━━━━━ The records ━━━━━

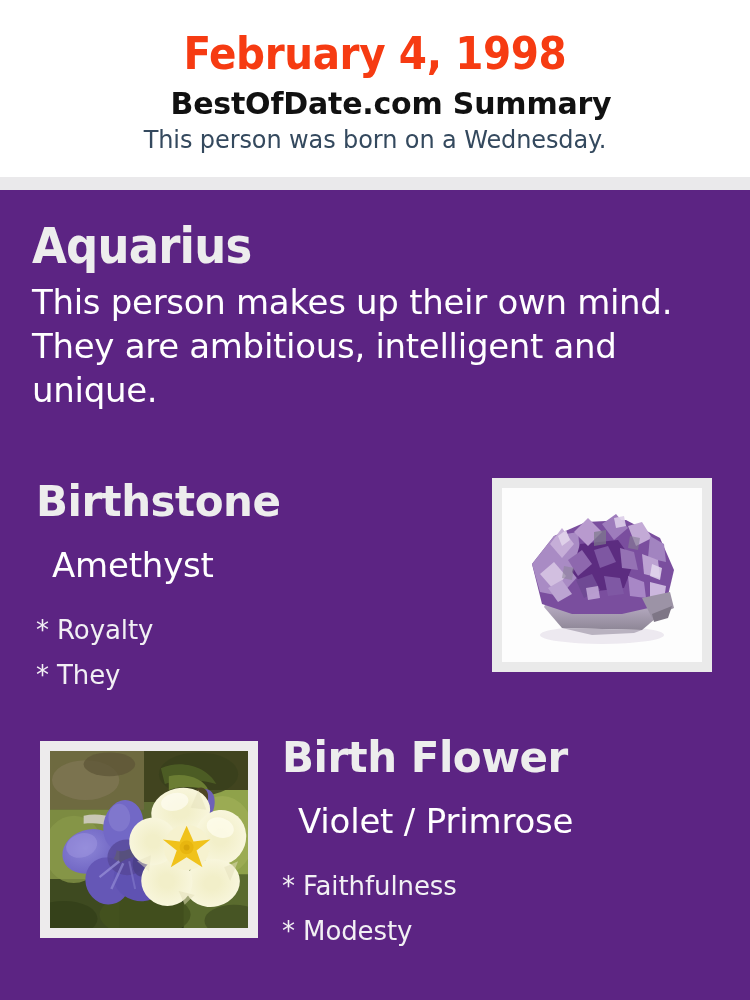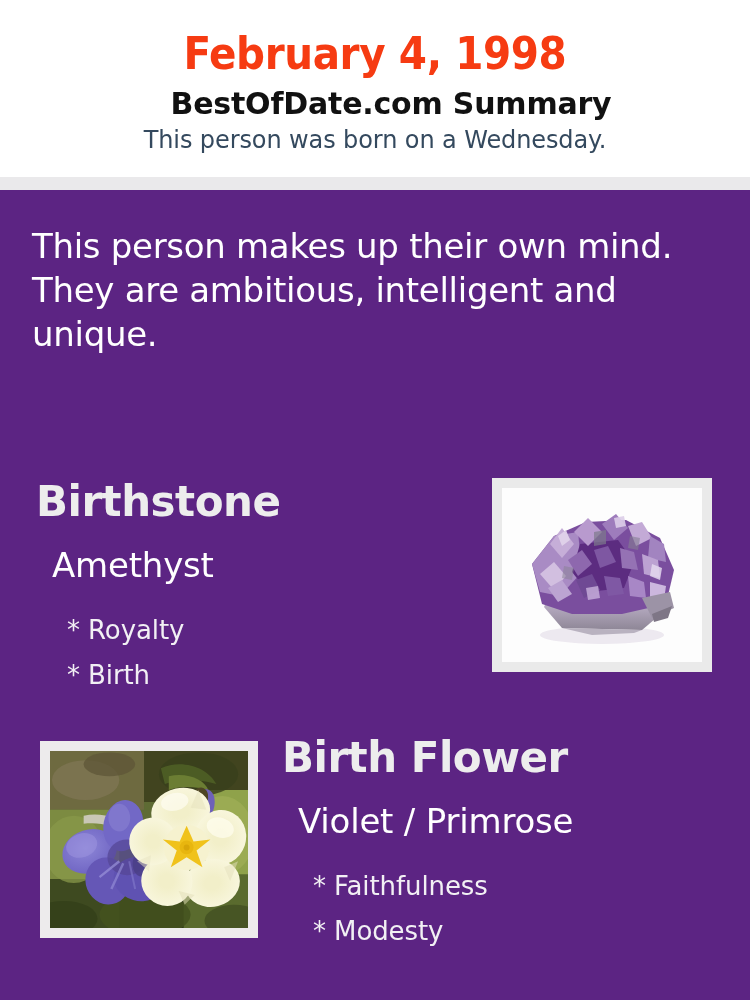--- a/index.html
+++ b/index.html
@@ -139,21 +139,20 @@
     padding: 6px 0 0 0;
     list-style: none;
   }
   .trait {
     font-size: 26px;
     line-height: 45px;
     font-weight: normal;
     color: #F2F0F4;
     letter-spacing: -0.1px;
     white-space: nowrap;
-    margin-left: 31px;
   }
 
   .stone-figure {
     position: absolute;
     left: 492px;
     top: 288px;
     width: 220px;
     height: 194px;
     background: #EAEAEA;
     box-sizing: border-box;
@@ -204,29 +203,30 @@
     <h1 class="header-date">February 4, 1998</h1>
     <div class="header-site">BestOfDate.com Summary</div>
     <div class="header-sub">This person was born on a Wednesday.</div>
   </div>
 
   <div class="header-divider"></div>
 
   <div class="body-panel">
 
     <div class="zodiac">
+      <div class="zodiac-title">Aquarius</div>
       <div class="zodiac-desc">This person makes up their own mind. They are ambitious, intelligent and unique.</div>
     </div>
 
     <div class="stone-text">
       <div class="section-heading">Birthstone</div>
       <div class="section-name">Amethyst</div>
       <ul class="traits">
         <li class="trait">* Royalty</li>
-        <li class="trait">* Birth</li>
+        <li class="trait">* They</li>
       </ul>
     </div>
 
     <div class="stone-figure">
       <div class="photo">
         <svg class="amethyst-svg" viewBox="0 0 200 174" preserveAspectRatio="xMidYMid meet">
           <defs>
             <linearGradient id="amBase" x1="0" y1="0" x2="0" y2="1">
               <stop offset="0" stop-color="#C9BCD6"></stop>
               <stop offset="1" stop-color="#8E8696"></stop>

━━━━━
━━━━━ The records ━━━━━

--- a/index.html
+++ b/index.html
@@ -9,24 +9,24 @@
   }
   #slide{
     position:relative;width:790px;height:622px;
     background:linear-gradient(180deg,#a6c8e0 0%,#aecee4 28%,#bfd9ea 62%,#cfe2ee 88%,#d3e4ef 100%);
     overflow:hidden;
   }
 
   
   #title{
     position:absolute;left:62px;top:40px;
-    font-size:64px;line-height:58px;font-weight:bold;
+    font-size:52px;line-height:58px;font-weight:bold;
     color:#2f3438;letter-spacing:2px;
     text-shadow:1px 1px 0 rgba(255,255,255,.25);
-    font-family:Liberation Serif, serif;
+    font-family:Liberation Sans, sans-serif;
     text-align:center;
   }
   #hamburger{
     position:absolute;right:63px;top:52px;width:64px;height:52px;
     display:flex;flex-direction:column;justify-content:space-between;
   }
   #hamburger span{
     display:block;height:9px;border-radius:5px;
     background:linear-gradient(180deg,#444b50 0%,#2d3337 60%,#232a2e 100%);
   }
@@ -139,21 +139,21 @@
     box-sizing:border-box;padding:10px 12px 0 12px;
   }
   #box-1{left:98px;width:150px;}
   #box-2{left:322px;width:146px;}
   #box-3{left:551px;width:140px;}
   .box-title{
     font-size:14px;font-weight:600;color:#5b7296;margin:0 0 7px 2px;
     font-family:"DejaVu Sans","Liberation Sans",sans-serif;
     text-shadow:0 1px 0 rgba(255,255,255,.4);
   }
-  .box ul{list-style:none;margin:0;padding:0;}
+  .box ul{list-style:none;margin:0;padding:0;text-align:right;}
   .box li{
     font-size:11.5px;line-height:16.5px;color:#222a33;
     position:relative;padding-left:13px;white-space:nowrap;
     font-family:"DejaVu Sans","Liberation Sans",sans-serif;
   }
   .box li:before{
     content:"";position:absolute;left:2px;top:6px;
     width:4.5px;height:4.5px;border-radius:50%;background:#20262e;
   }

━━━━━

Every line above from the line with "font-family:Liberation Sans, sans-serif;" to the line with "display:block;height:9px;border-radius:5px;" is wanted, ends included; write them out exactly and add no other line.

Answer area:
+    font-family:Liberation Sans, sans-serif;
     text-align:center;
   }
   #hamburger{
     position:absolute;right:63px;top:52px;width:64px;height:52px;
     display:flex;flex-direction:column;justify-content:space-between;
   }
   #hamburger span{
     display:block;height:9px;border-radius:5px;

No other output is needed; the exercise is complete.